After listening to this week’s Security Now! podcast where they were discussing disposeamail.com. That reminded me of this little idea I had back in 2002: Selfdestructing Email Addresses.

Instead of providing a web interface for a catchall alias, my solution was based around the idea of providing a way to encode time based validity information and even an usage counter into an email address and then check that information on reception of the email to decide whether to alias the source address to a target address or whether to decline delivery with an “User unknown” error.

This would allow you to create temporary email aliases which redirect to your real inbox for a short amount of time or amount of emails, but instead of forcing you to visit some third-party web interface, you would get the email right there where the other messages end up in: In your personal inbox.

Of course this old solution had one big problem: It required a mail server on the receiving end and it required you as a possible user to hook the script into that mailserver (also, I never managed to do just that with exim before losing interest, but by now, I would probably know how to do it).

Now. Here comes the web 2.0 variant of the same thing.

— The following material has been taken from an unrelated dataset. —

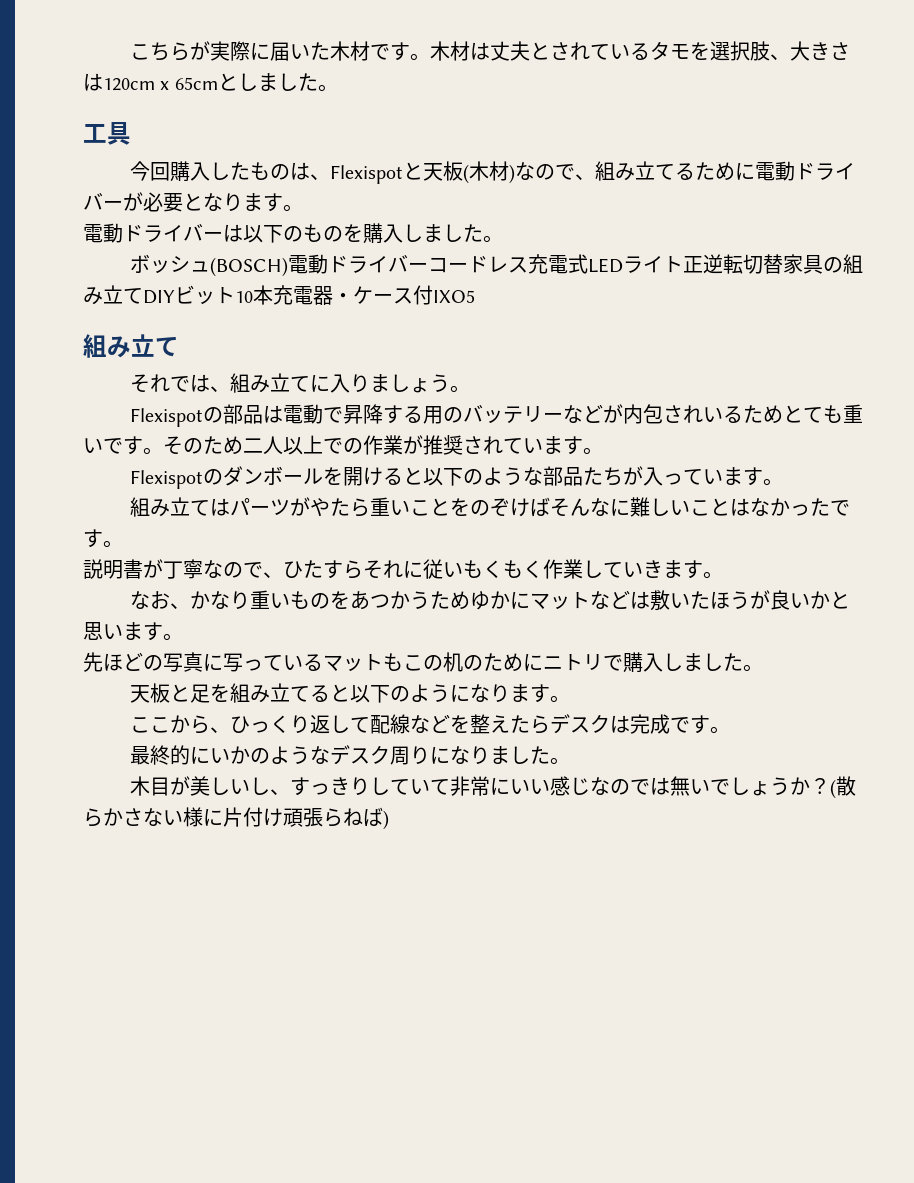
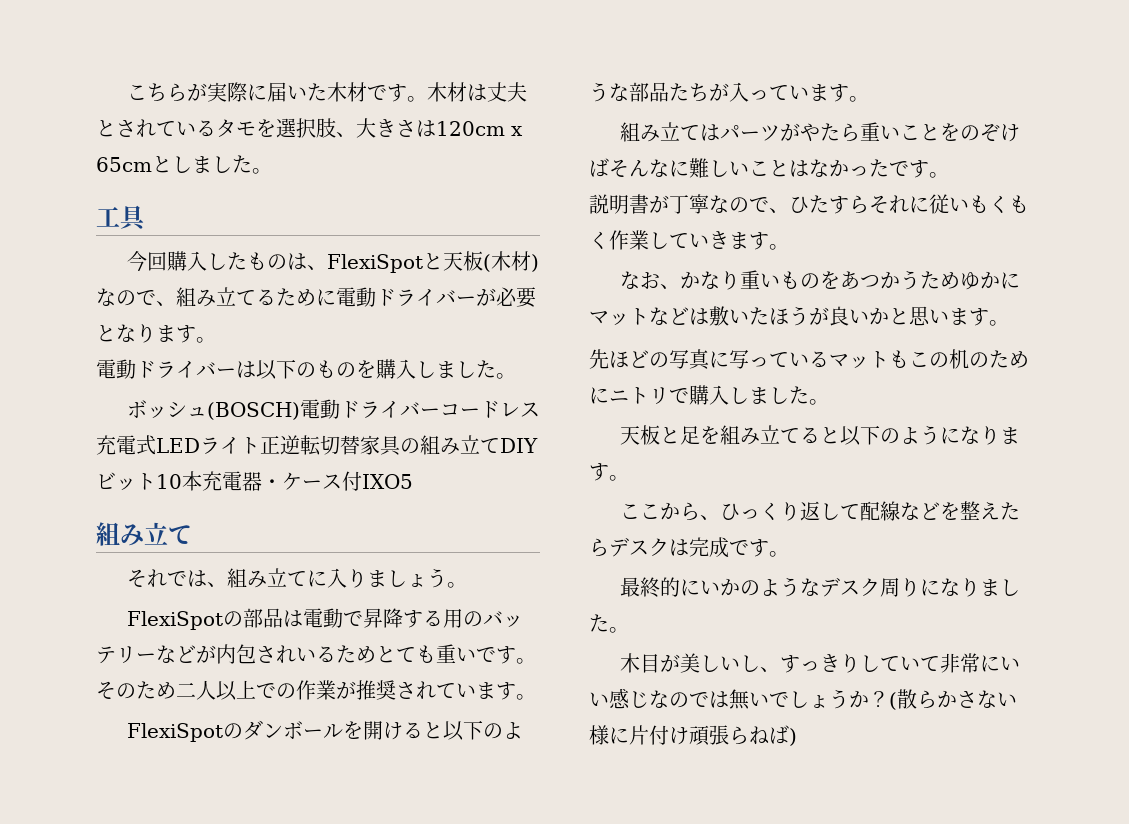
[330,165,404,184] Flexispot -> [326,254,423,273] FlexiSpot
[130,408,204,427] Flexispot -> [126,611,223,630] FlexiSpot
[130,470,204,489] Flexispot -> [126,723,223,742] FlexiSpot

tempalias.com (yeah. it was still available. so was .net) will provide you with a web service that will allow you to create a temporary mail address that will redirect to your real address. This temporary alias will be valid only for a certain date range and/or a certain amount of email sent to it. You will be able to freely chose the date range and/or invocation count.

In contrast to the other services out there, the alias will direct to your standard inbox. No ad-filled web interface. No security problems caused by typos and no account registration.

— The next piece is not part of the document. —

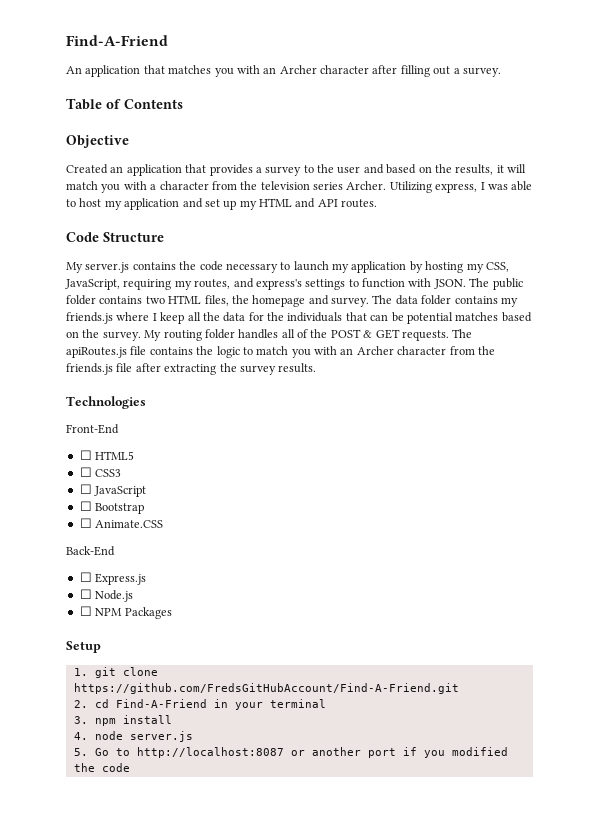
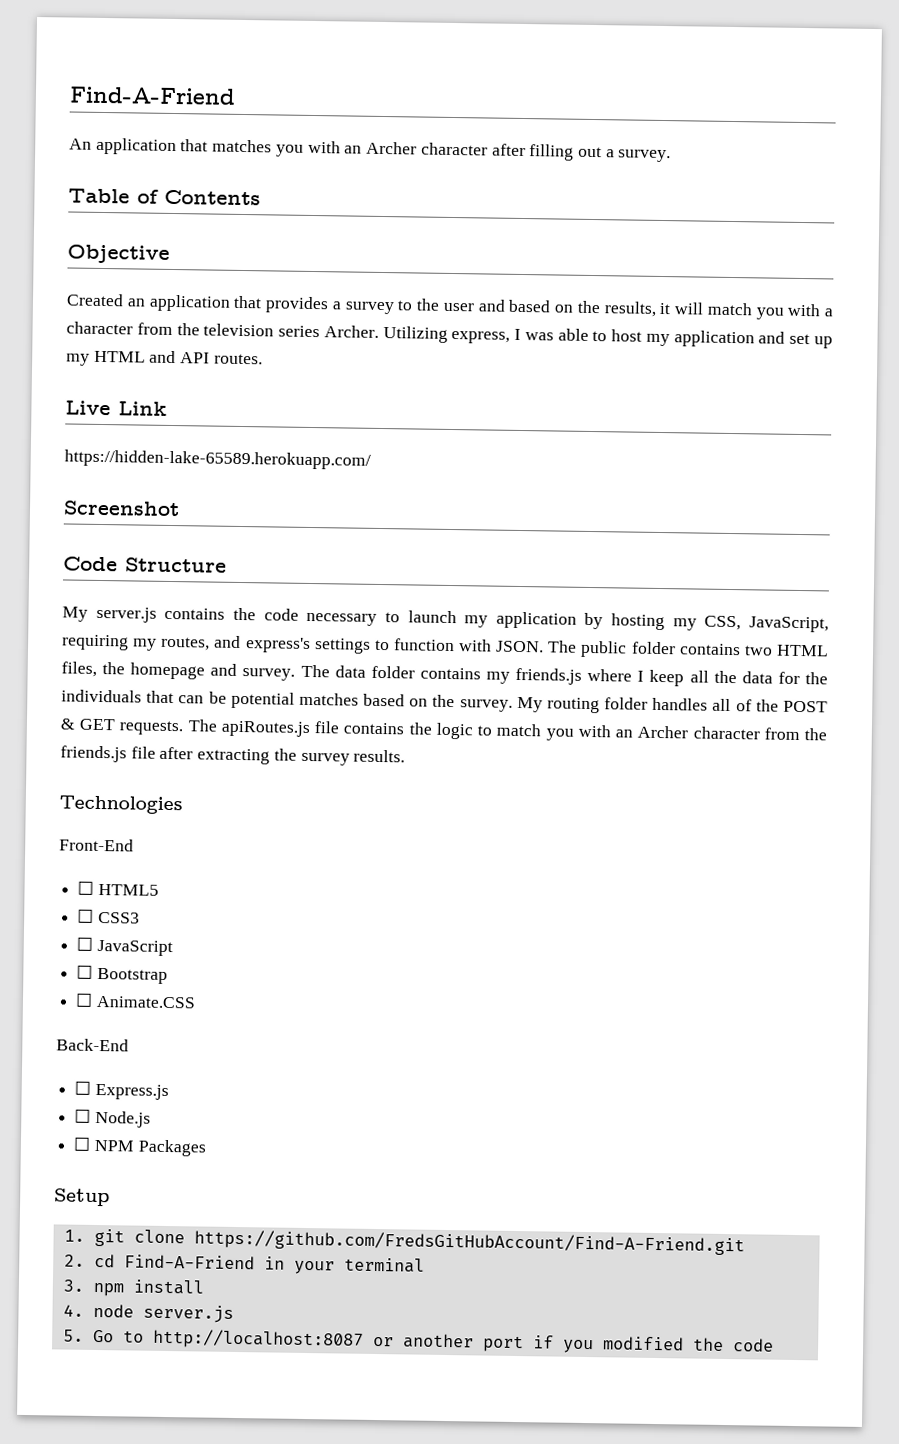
(378, 203) none -> [65,400,167,416] [64,449,371,470] [63,500,180,517] // Live Link // https://hidden-lake-65589.herokuapp.com/ // Screenshot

Also, the service will be completely open source, so you will be able to run your own.

My motivation is to learn something new, which is why I am

writing this thing in Node.js (also, because a simple REST based webapp and a simple SMTP proxy is just what node.js was invented for)
documenting my progress of implementation here (which also hopefully keeps me motivated).

My progress in implementing the service will always be visible to the public on the projects GitHub page:

http://github.com/pilif/tempalias

As you can see, there’s already stuff there. Here’s what I’ve learned about today and what I’ve done today:

I learned how to use git submodules
I learned a bunch about node.js – how to install it, how it works, how module separation works and how to export stuff from modules.
I learned about the Express micro framework (which does exactly what I need here)
- I learned how request routing works
- I learned how to configure the framework for my needs (and how that’s done internally)
- I learned how to play with HTTP status codes and how to access information about the request

What I’ve accomplished code-wise is, considering the huge amount of stuff I had plain no clue about, quite little:

I added the web server code that will run the webapp
I created a handler that handles a POST-request to /aliases
Said handler checks the content type of the request
I added a very rudimentary model class for the aliases (and learned how to include and use that)

I still don’t know how I will store the alias information. In a sense, it’s a really simple data model mapping an alias ID to its information, so it’s predestined for the cool key/value stores out there. On the other hand, I want the application to be simple and I don’t feel like adding a key/value store as a huge dependency just for keeping track of 3 values per alias.

Before writing more code, I’ll have to find out how to proceed.

So the next update will probably be about that decision.